All you need is an ``app.wsgi`` file that provides an 
``application`` object. This object is used by mod_wsgi to start your 
application and should be a WSGI conform Python callable.

File ``/var/www/yourapp/app.wsgi``::

    # Change working directory so relative paths (and template lookup) work again
    os.chdir(os.path.dirname(__file__))
    
    import bottle
    # ... add or import your bottle app code here ...
    # Do NOT use bottle.run() with mod_wsgi
    application = bottle.default_app()

The Apache configuration may look like this::

    <VirtualHost *>
        ServerName example.com
        
        WSGIDaemonProcess yourapp user=www-data group=www-data processes=1 threads=5
        WSGIScriptAlias / /var/www/yourapp/app.wsgi
        
        <Directory /var/www/yourapp>
            WSGIProcessGroup yourapp
            WSGIApplicationGroup %{GLOBAL}
            Order deny,allow
            Allow from all
        </Directory>
    </VirtualHost>



Google AppEngine
--------------------------------------------------------------------------------

I didn't test this myself but several Bottle users reported that this 
works just fine::

    import bottle
    from google.appengine.ext.webapp import util 
    # ... add or import your bottle app code here ...
    # Do NOT use bottle.run() with AppEngine
    util.run_wsgi_app(bottle.default_app())




Good old CGI
--------------------------------------------------------------------------------

CGI is slow as hell, but it works::

    import bottle
    # ... add or import your bottle app code here ...
    bottle.run(server=bottle.CGIServer)





.. _tutorial-glossary:

Glossary
========

.. glossary::

   callback
      Programmer code that is to be called when some external action happens.
      In the context of web frameworks, the mapping between URL paths and 
      application code is often achieved by specifying a callback function
      for each URL.

   decorator
      A function returning another function, usually applied as a function transformation using the ``@decorator`` syntax.
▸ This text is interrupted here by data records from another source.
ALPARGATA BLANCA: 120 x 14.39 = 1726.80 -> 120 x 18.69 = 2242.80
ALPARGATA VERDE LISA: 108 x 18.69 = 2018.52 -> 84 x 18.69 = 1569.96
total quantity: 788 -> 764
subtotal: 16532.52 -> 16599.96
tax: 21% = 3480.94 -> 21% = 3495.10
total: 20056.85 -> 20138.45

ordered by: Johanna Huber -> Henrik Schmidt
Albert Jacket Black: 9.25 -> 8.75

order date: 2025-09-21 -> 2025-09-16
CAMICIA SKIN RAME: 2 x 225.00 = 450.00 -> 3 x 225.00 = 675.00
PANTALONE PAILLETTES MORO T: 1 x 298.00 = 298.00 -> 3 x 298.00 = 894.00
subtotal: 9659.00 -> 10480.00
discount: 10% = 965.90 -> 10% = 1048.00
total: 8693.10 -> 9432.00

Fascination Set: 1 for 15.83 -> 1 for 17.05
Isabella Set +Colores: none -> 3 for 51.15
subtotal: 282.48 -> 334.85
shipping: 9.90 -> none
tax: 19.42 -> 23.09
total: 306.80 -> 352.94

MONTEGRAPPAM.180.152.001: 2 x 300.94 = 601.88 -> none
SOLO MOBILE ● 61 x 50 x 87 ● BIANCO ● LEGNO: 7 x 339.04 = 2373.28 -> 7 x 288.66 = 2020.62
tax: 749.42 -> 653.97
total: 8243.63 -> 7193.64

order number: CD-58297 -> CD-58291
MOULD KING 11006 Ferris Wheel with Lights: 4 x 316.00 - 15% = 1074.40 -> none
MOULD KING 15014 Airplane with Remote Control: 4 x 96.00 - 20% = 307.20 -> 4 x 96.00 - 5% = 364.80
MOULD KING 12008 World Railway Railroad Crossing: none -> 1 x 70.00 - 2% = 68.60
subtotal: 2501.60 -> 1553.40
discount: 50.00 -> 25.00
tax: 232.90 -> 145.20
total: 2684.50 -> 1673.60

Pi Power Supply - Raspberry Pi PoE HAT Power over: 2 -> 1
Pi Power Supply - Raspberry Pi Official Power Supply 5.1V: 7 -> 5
See `python documentation for function definition  <http://docs.python.org/reference/compound_stmts.html#function>`_ for more about decorators.

   environ
      A structure where information about all documents under the root is
      saved, and used for cross-referencing.  The environment is pickled
      after the parsing stage, so that successive runs only need to read
      and parse new and changed documents.

   handler function
      A function to handle some specific event or situation. In a web
      framework, the application is developed by attaching a handler function
      as callback for each specific URL composing the application.

   secure cookie
      bottle creates signed cookies with objects that can be pickled. A secure
      cookie will be created automatically when a type that is not a string is
      use as value in :meth:`request.set_cookie` and bottle's config
      includes a `securecookie.key` entry with a salt.

   source directory
      The directory which, including its subdirectories, contains all
      source files for one Sphinx project.